In an exciting development that could greatly enhance the performance of hybrid electric vehicles, Mitsubishi Electric Corporation has demonstrated prototypes of a hybrid energy storage cell that combines the long life and fast charge capabilities of an electric double layer capacitor (EDLC) with the greater energy storage capacity of a lithium-ion battery.
The device, which would be used to store regenerated power from a motor or to level the output of a photovoltaic system, has an average voltage of 3.2V with a lower limit of 2V and an upper limit of 4V.

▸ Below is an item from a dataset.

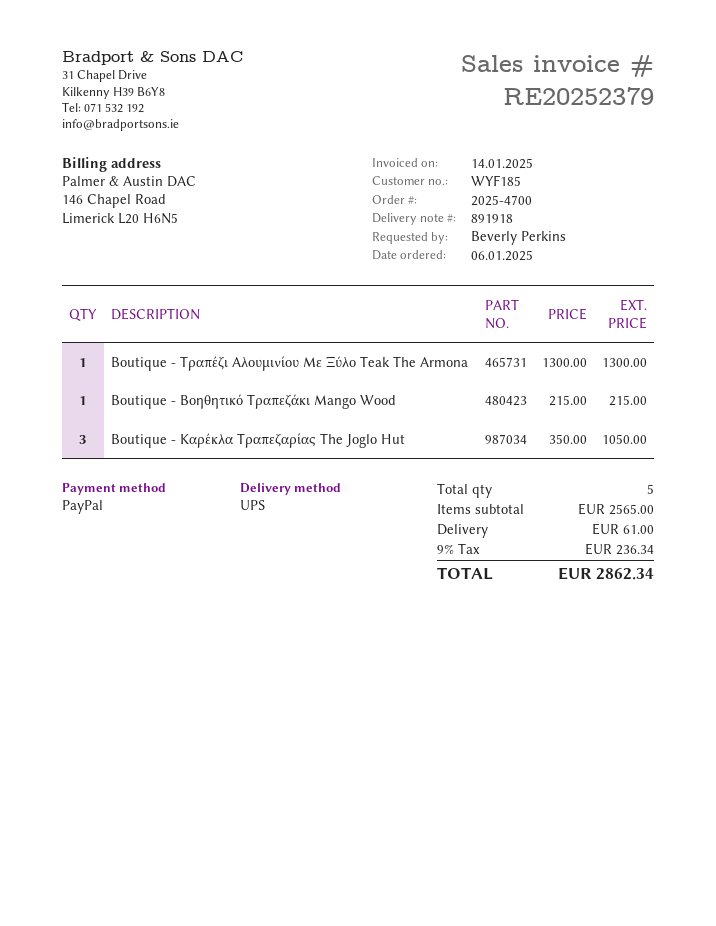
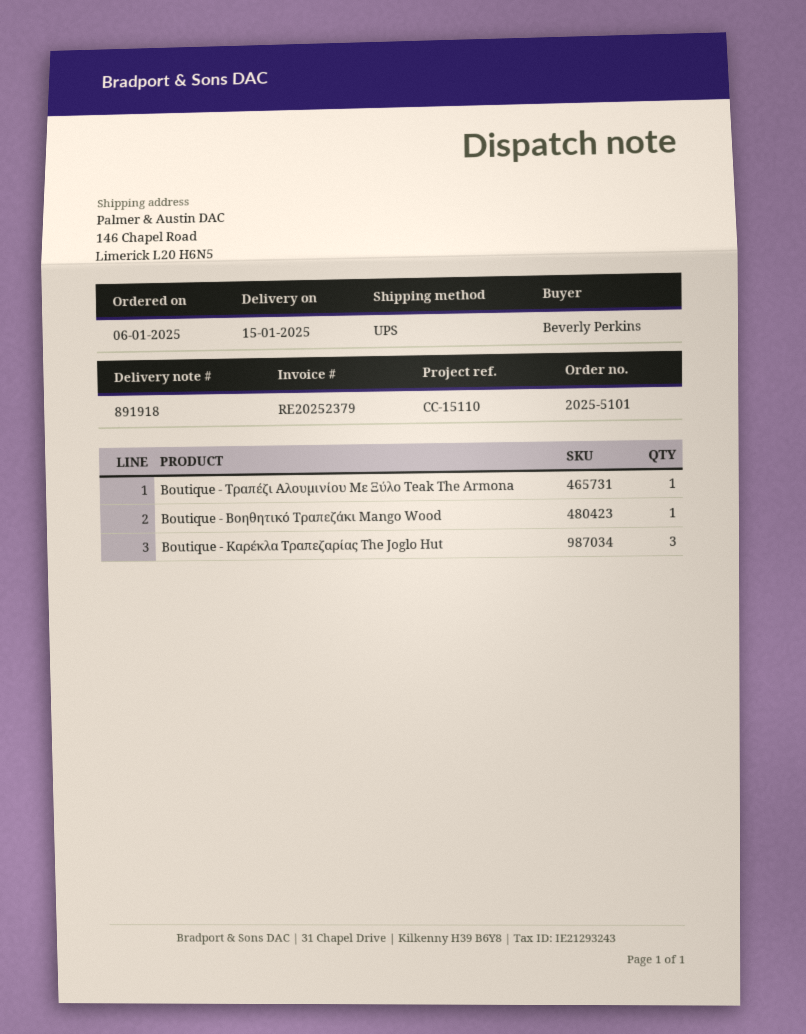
order number: 2025-4700 -> 2025-5101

Mitsubishi actually displayed two prototypes of the device – the first a 10Wh, 3x3cm unit; and the second a 14Wh, 6x9cm flat-wound unit with power and energy densities of 3kW/kg and 60Wh/kg. With an 8C rate, the 3×3 proof of principles device managed to achieve 2,000 cycles before degrading 20 per cent – that’s four times the life cycle of the lithium-ion batteries that were used as a baseline.
One of the key features of the devices is an anode shared by the capacitor and the battery, each of which have a cathode and separator. In the case of the larger, flat wound device, the first two cathodes are on the front and back of a collector foil. The shared anode is made with carbon material with the capacitor anode activated by carbon and the battery cathode made active with a lithium-ion phosphate material. The structure of the shared anode is said to be the key to the device.